On July 13, 2021, we announced positive topline results from our Phase 2a "Ambition" NASH clinical trial. All primary endpoints of the trial were met. This Phase 2a study confirmed Rencofilstat tolerability and successfully elucidated drug dose range for the upcoming Phase 2b trial.
On September 13, 2021, we announced additional positive data from the Phase 2a Ambition trial and the initiation of the Phase 2b "Ascend" NASH clinical trial.
On November 20, 2020, we submitted an IND to the FDA to support initiation of a Rencofilstat clinical development program in the United States for COVID-19. We received approval December 17, 2020, to conduct a COVID-19 clinical trial and are investigating potential sources of collaboration and/or funding for the trial. To date, we have not sourced funding yet.
On November 19, 2021 we submitted an IND to the FDA to support initiation of a Rencofilstat clinical development program in the United States for the treatment of HCC and received approval on December 17, 2021.
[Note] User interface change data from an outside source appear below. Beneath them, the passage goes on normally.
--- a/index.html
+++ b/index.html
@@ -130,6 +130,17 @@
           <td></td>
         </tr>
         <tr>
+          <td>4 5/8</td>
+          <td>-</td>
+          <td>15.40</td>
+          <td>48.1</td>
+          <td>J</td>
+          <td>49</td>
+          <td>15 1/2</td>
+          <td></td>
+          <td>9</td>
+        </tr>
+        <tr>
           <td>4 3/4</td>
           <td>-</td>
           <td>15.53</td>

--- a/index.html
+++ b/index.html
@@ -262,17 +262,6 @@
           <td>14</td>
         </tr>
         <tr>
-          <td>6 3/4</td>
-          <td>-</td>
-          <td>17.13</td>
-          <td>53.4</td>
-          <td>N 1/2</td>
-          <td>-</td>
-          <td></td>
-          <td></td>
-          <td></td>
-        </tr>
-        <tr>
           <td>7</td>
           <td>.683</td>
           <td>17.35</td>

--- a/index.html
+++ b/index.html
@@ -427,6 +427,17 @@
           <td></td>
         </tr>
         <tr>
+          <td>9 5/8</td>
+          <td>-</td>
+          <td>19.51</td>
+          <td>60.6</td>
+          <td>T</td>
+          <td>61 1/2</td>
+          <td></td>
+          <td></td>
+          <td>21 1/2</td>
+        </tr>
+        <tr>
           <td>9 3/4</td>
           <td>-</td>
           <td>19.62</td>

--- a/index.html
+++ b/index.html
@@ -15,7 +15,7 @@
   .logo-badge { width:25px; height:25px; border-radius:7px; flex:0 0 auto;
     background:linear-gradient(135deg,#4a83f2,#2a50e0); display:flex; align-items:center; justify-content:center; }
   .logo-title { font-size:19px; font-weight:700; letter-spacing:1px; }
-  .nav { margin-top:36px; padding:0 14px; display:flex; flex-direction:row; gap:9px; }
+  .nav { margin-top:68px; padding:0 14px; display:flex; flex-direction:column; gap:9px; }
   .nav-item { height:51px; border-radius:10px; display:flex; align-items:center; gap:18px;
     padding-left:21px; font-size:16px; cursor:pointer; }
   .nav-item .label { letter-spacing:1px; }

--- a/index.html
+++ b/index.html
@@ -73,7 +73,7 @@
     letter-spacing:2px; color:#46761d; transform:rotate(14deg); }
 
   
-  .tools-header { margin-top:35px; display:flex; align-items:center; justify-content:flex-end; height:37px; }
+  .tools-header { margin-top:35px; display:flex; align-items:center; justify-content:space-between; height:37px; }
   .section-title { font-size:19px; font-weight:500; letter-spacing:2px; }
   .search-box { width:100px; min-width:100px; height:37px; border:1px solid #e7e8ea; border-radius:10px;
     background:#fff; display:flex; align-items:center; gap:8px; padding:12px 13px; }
On November 30, 2021, the FDA granted Fast Track designation for our lead drug candidate, Rencofilstat, for the treatment of NASH. The FDA Fast Track designation allows sponsors to gain access to expedited drug approval reviews for medical conditions that are serious and potentially life-threatening, and where there is an unmet medical need. The program is also designed to facilitate drug development by making provisions for more frequent meetings with the FDA to discuss drug development plans, and Fast Track designation can lead to Accelerated Approval and/or Priority Review eligibility if certain criteria are met.